━━━━━ RECORDS FOR THE TASK ━━━━━

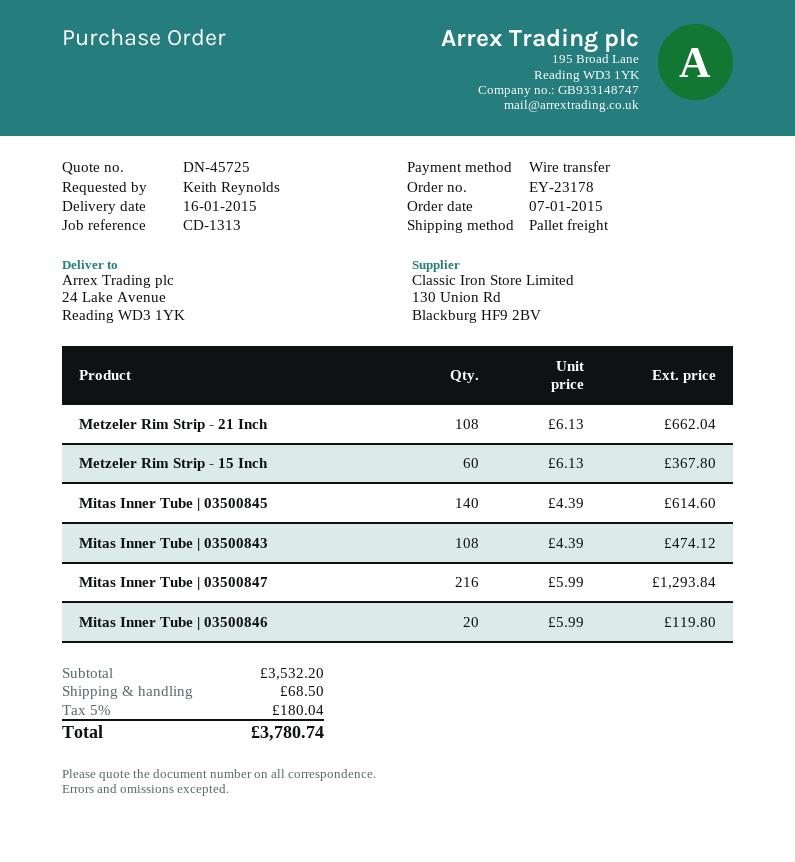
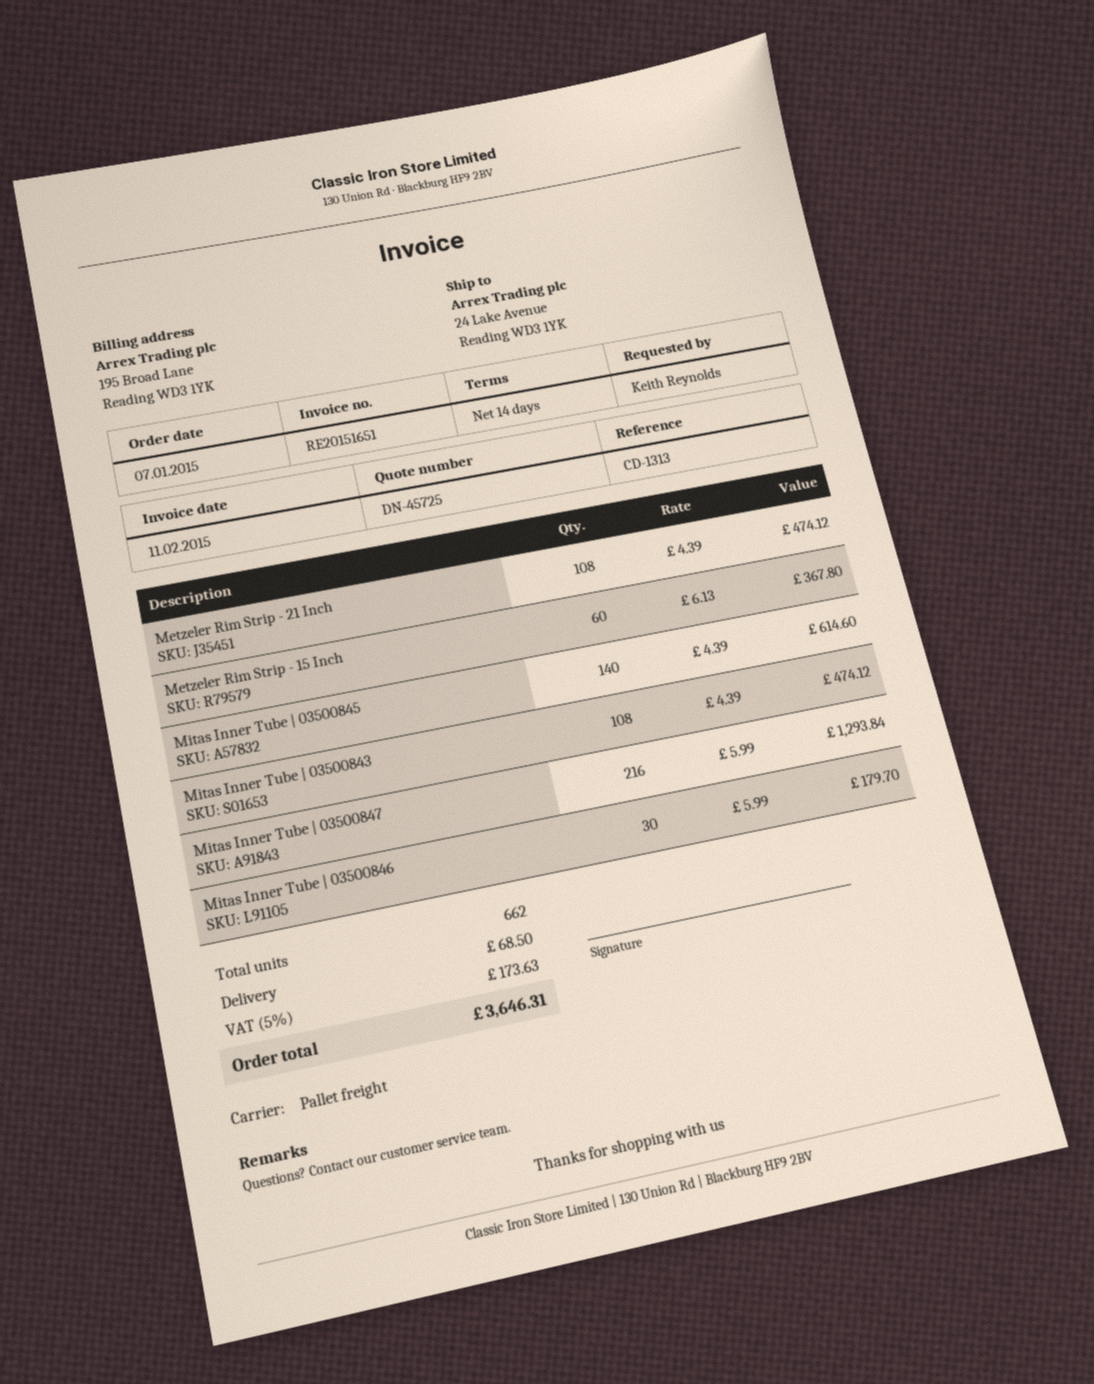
Metzeler Rim Strip - 21 Inch: 108 x 6.13 = 662.04 -> 108 x 4.39 = 474.12
Mitas Inner Tube | 03500846: 20 x 5.99 = 119.80 -> 30 x 5.99 = 179.70
tax: 5% = 180.04 -> 5% = 173.63
total: 3780.74 -> 3646.31

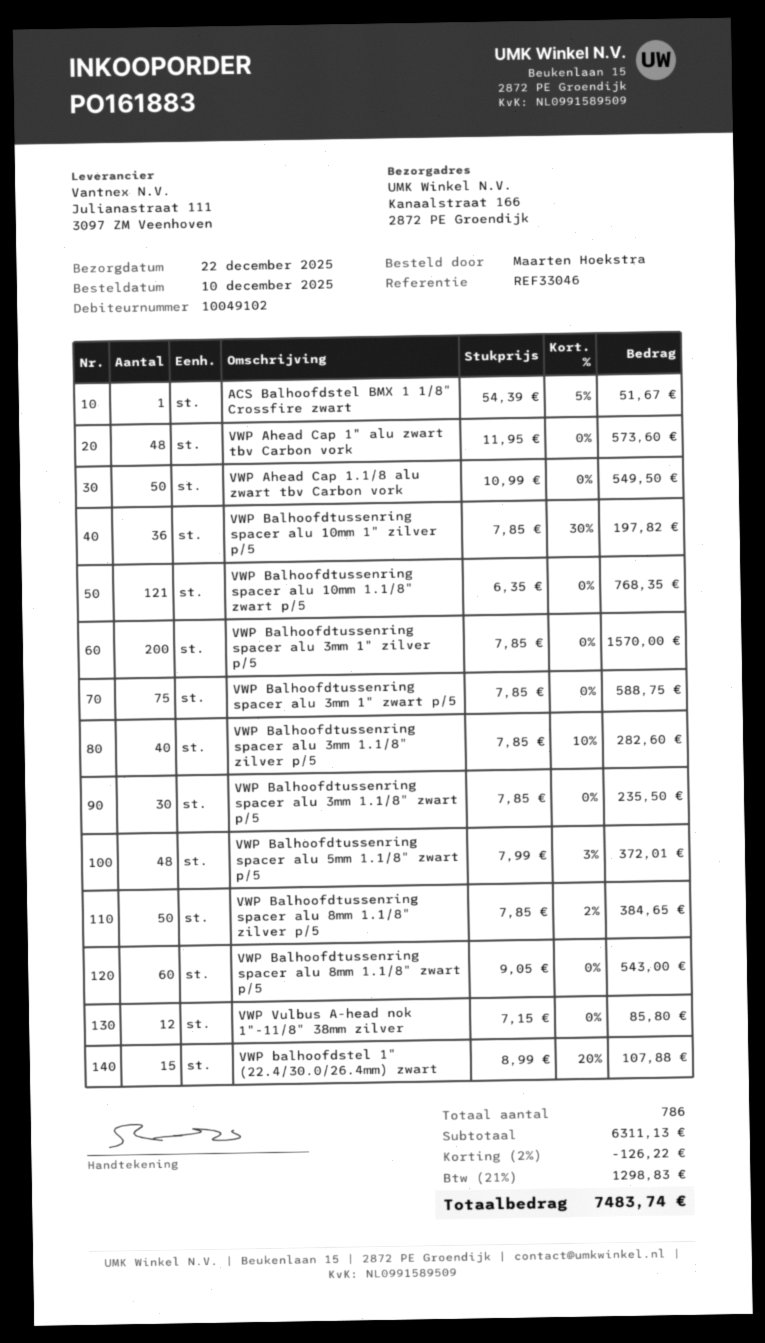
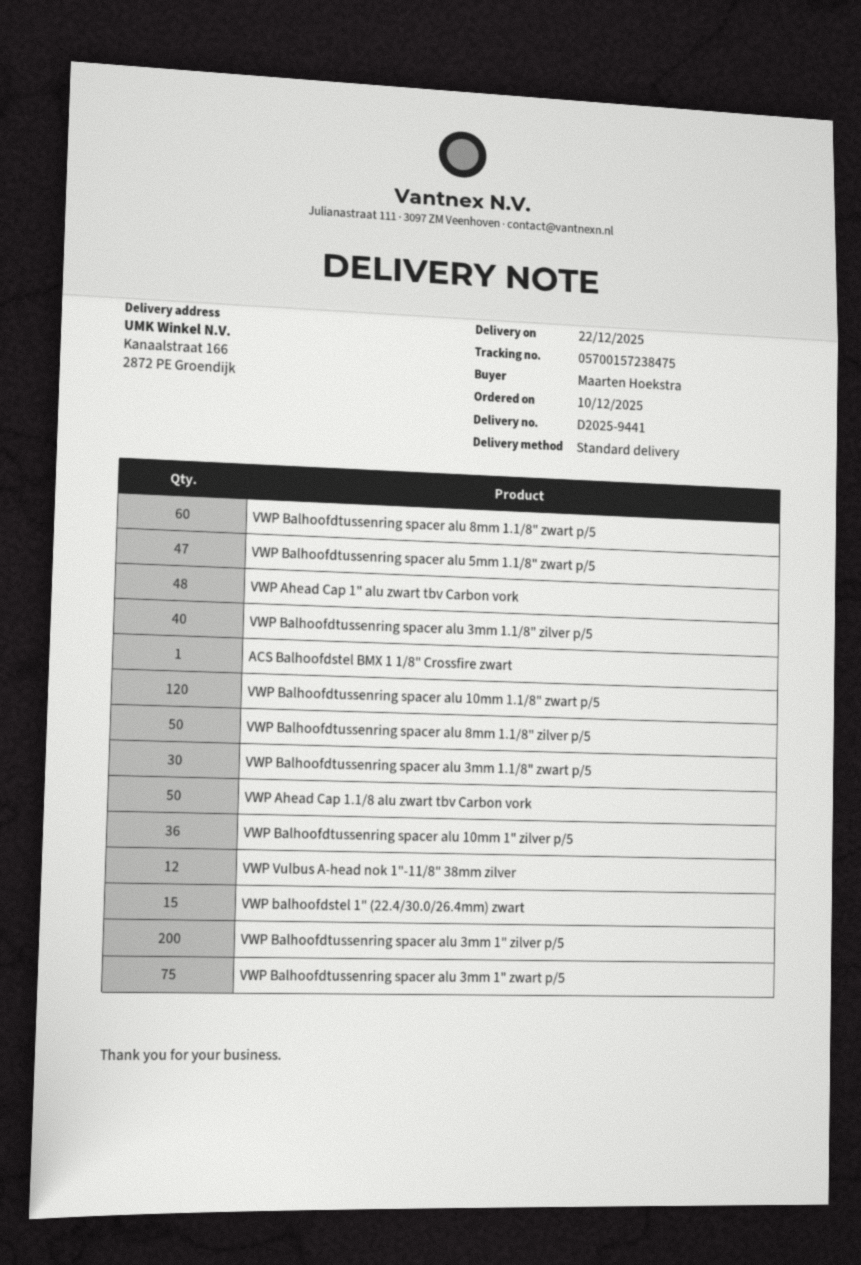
VWP Balhoofdtussenring spacer alu 10mm 1.1/8" zwart p/5: 121 -> 120
VWP Balhoofdtussenring spacer alu 5mm 1.1/8" zwart p/5: 48 -> 47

━━━━━

- _DESCRIPTION OF THE TASK_:
From the line containing "Mitas Inner Tube" down to the final line of the material, restate every line word for word, and only those; drop the pictures.

- _ANSWER SECTION_:
Mitas Inner Tube | 03500846: 20 x 5.99 = 119.80 -> 30 x 5.99 = 179.70
tax: 5% = 180.04 -> 5% = 173.63
total: 3780.74 -> 3646.31

VWP Balhoofdtussenring spacer alu 10mm 1.1/8" zwart p/5: 121 -> 120
VWP Balhoofdtussenring spacer alu 5mm 1.1/8" zwart p/5: 48 -> 47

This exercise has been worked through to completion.